Q nodded. “He’s more of a specialist. My work with Q-branch exercised a broader range of skills, with a concomitant reduction in the time I could devote to any particular area.”

“Why contact me at all? Why am I here?”

“I didn’t want you killing anyone because you thought I might actually be dead. Particularly since you, unlike anyone at MI6, might suspect I’d been killed rather than committing suicide. And I couldn’t think of a single message that I could send that you would be certain to believe was from me. So, it had to be in person.”

“That’s a huge risk to take Q.”

“You’ve trusted me with your life for years. I could hardly refuse to return the favor.”

“Thank you,” said Bond solemnly, meaning it.

“You figured out I booked passage on a freighter quickly enough,” said Q. “Tell me, where would you guess I departed from?”

“Not knowing when you boarded, I would guess Le Havre or Rotterdam. Le Havre is the last port before New York, and the shortest travel from London which could be an advantage or a disadvantage, since it’s the first place a search is likely to look. It’s also smaller port so less security, but possibly easier to be spotted. It’s a trade-off. Rotterdam adds a day of travel by ship, but is a much larger port, so perhaps easier to get lost in the bustle, but more scrutiny...”

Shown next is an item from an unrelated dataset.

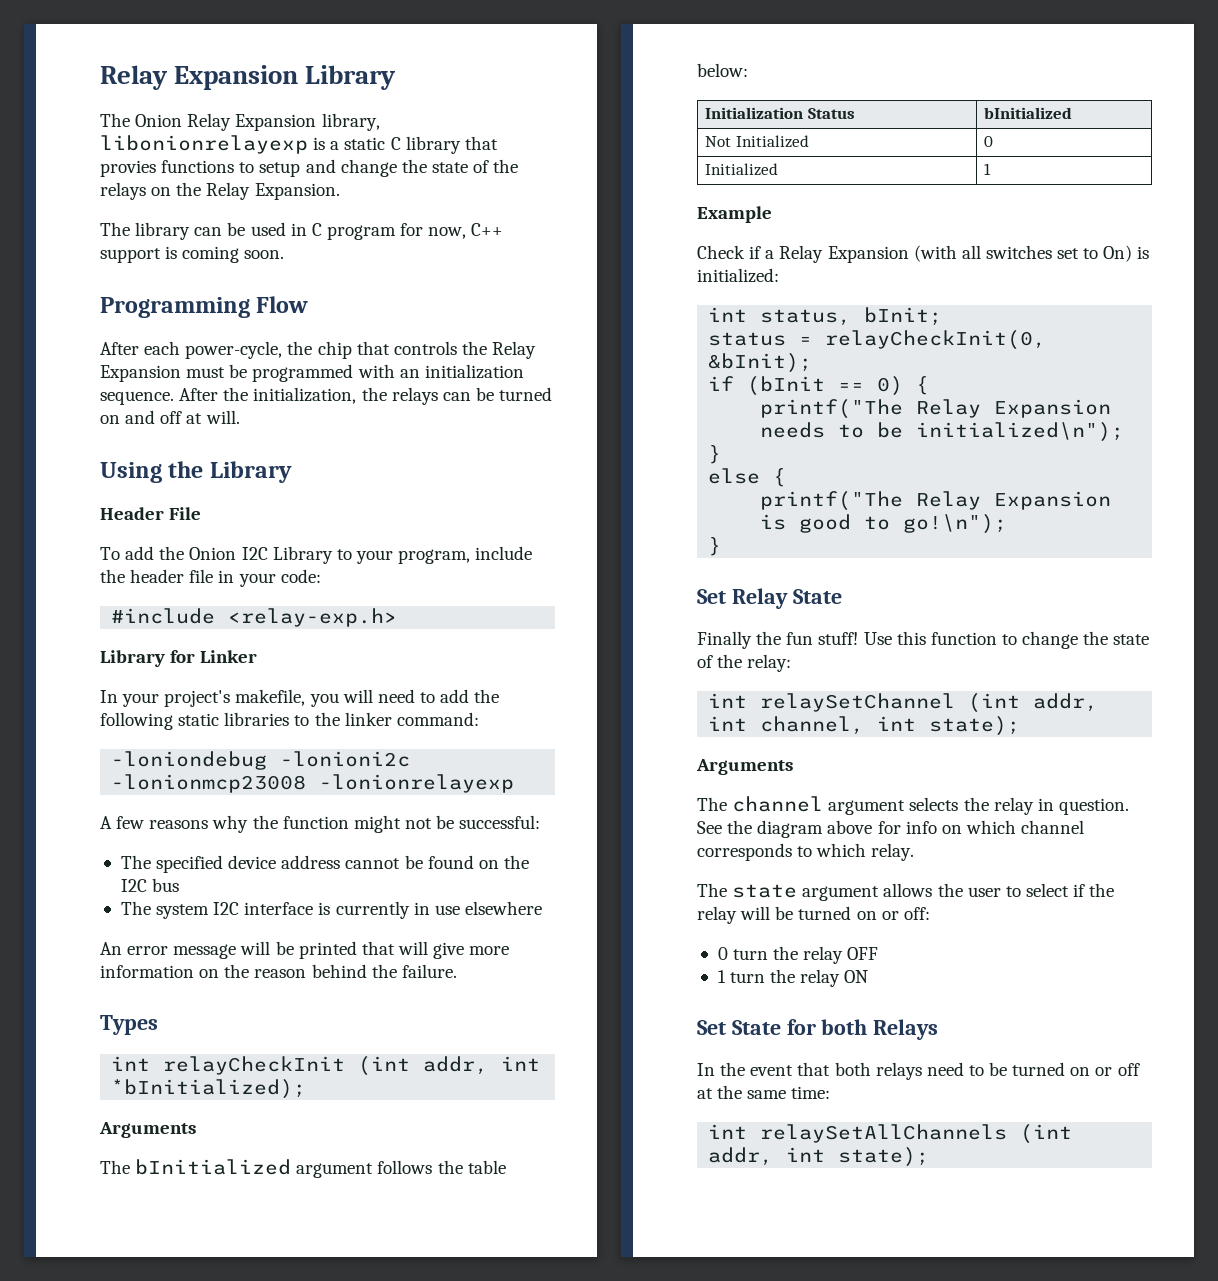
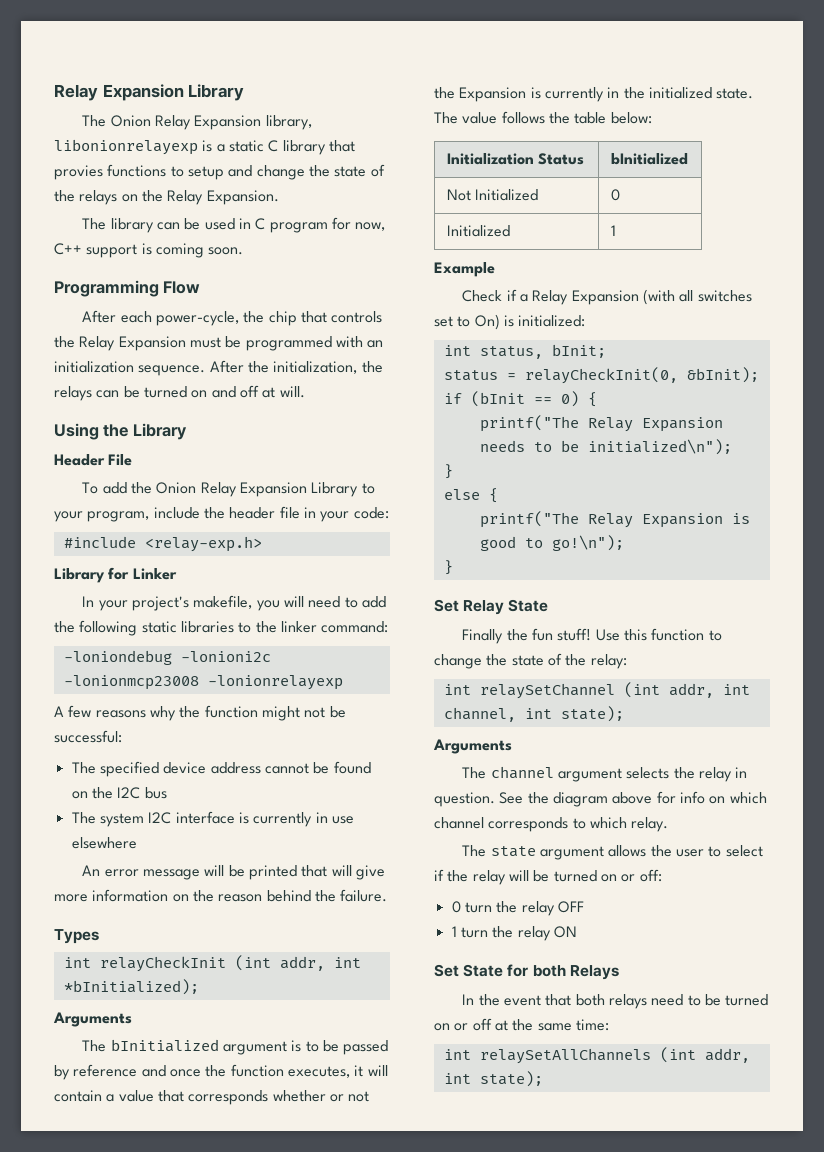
[241,547,268,560] I2C -> [200,482,307,497] Relay Expansion
(374, 1170) none -> [291,1040,389,1055] [54,1064,388,1080] [54,1090,370,1105] [434,87,754,102] [434,112,498,124] is to be passed by reference and once the function executes, it will contain a value that corresponds whether or not the Expansion is currently in the initialized state. The value

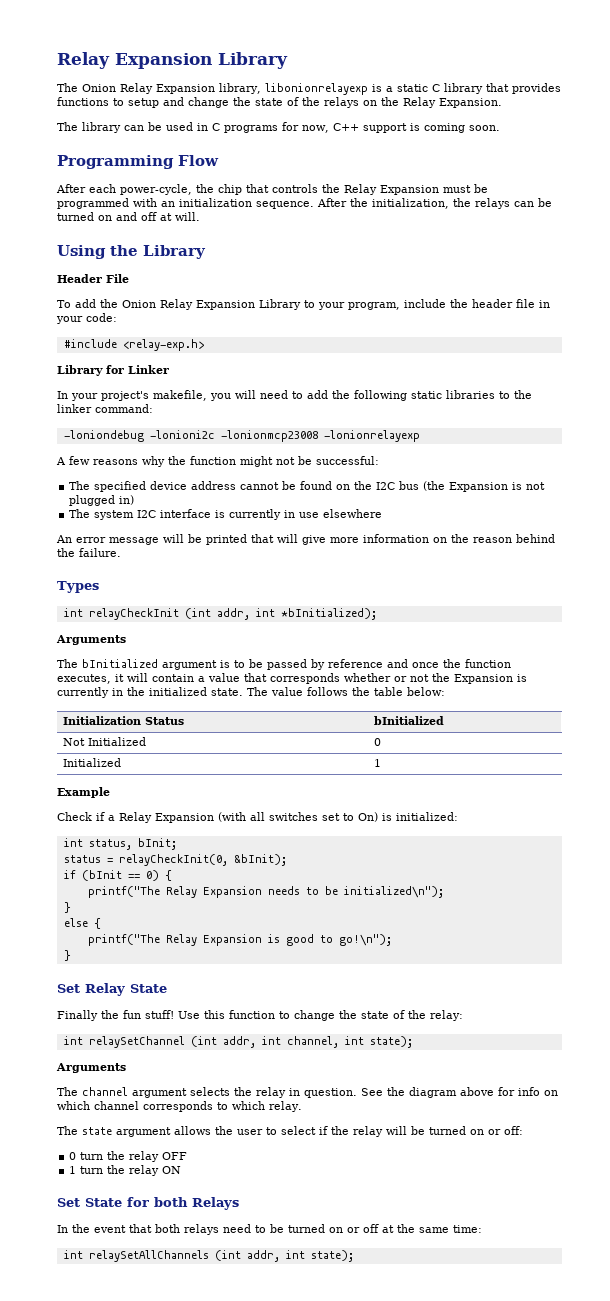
[54,165,103,180] provies -> [511,83,561,94] provides
[269,222,328,233] program -> [224,125,278,133] programs
(167, 793) none -> [423,481,546,492] [69,495,135,506] (the Expansion is not plugged in)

Q nodded. “I wish it weren’t that transparent. But I don’t think anyone would expect my first choice of destination to be the states… I did leave from Rotterdam, but the original plan had been Le Havre. I had to move up the timetable by a day.”

“What happened?”

“Moneypenny.”

Bond raised his eyebrows in question.

“Alec, you might as well come over here,” Q said, then added to Bond. “He hasn’t heard this part either and it will save the embarrassment of telling it twice.”

“What was it you said?” asked Hardison, sitting down next to Q, “ _Someday_ it will be hilarious?”

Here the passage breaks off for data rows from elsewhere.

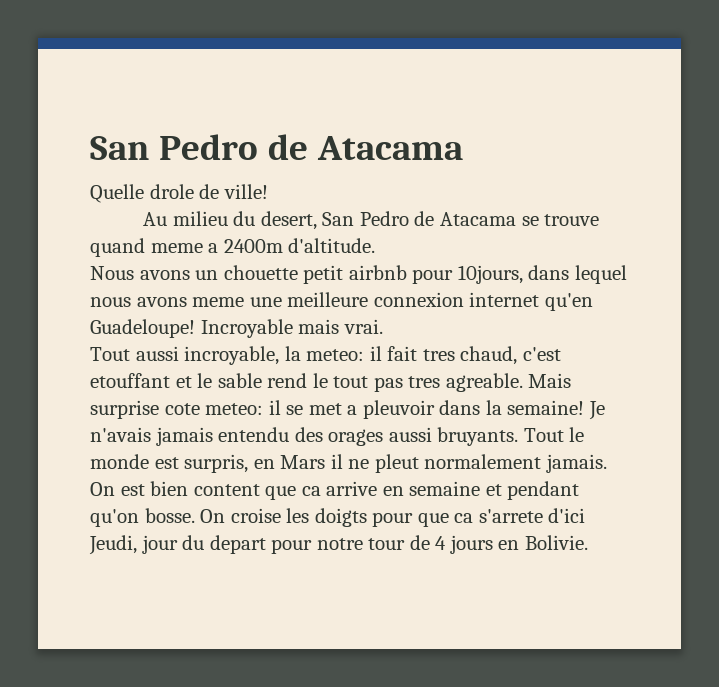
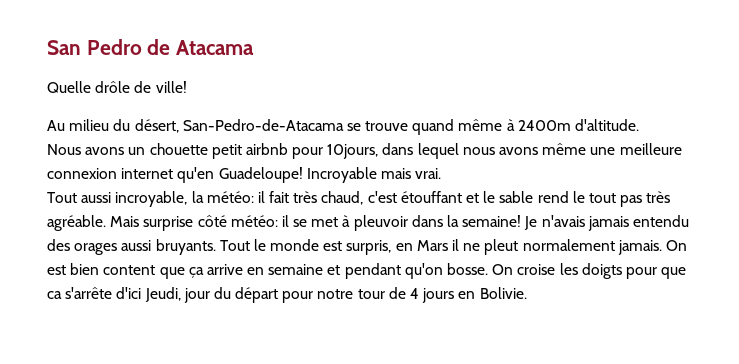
[149,184,194,199] drole -> [95,81,131,93] drôle
[260,211,517,230] desert, San Pedro de Atacama -> [134,119,344,133] désert, San-Pedro-de-Atacama
[150,243,219,253] meme a -> [458,119,515,131] même à
[192,297,245,307] meme -> [542,143,587,155] même
[306,349,365,361] meteo: -> [206,191,254,203] météo:
[422,349,455,361] tres -> [293,191,318,203] très
[90,373,170,388] etouffant -> [400,191,462,203] étouffant
[408,373,572,392] [90,400,264,419] tres agreable. Mais surprise cote meteo: -> [646,191,671,203] [47,215,278,231] très agréable. Mais surprise côté météo:
[347,405,358,415] a -> [342,215,351,227] à
[301,486,321,496] ca -> [188,267,204,278] ça
[478,509,543,523] s'arrete -> [65,287,113,299] s'arrête
[209,535,266,554] depart -> [235,287,279,303] départ

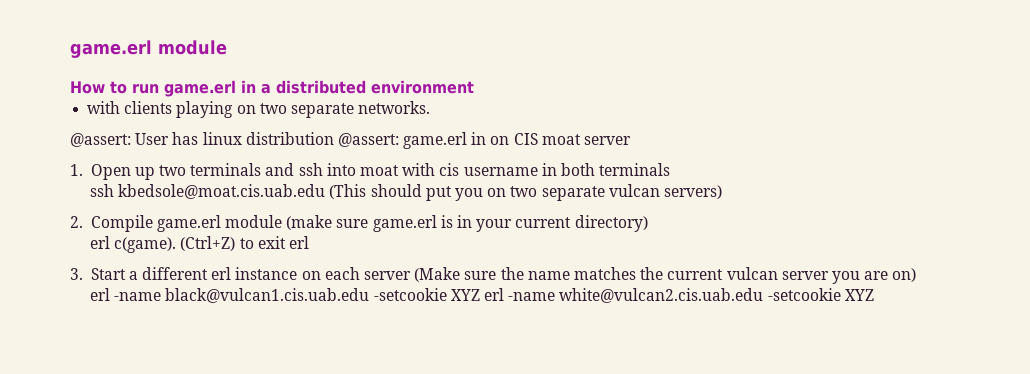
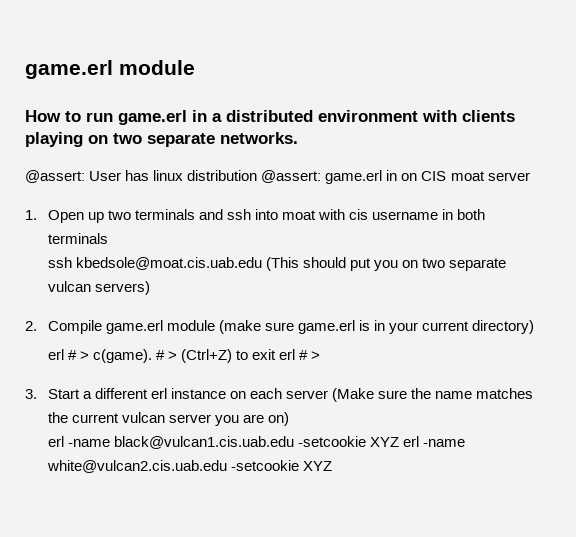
(474, 87) // -> (418, 116) none
[114,237,177,253] c(game). -> [67,349,177,363] # > c(game). # >
(309, 242) none -> [299,350,321,360] # >

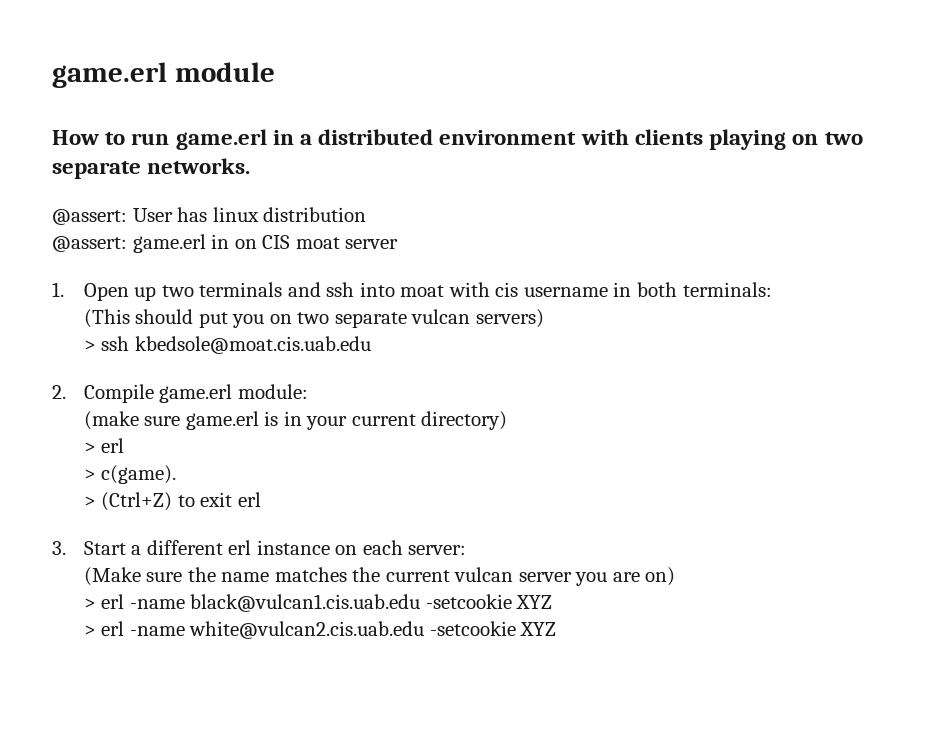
(258, 175) none -> (367, 214) //
[47,233,108,244] [47,257,262,270] terminals // ssh kbedsole@moat.cis.uab.edu -> [682,282,772,297] terminals: //
(150, 288) none -> [83,336,371,354] // > ssh kbedsole@moat.cis.uab.edu
[166,320,215,331] module -> [237,384,308,399] module: //
[47,349,77,360] erl # -> [83,438,125,453] > erl //
[155,350,165,360] # -> (177, 474) //
[299,350,321,360] # > -> (261, 499) none
[286,390,329,399] server -> [408,545,467,555] server: //
(289, 419) none -> [83,598,96,609] >
(399, 442) none -> [83,625,96,636] // >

“You’ll almost certainly find it hilarious today,” he said to Hardison, and then to Bond. “After the explosion that supposedly killed you, R and I initially split the task of monitoring the emergency response and getting a preliminary report to M. I was also hiding any traces of your survival while purportedly looking for just those clues in and around the warehouse. You didn’t leave much for me to do. For which I’m grateful, it was a busy night.”

Bond nodded. “Did you figure out how I got out?”

“I suspect so. I knew when you swapped watches with the weapons dealer. I made it identical to his for a reason.”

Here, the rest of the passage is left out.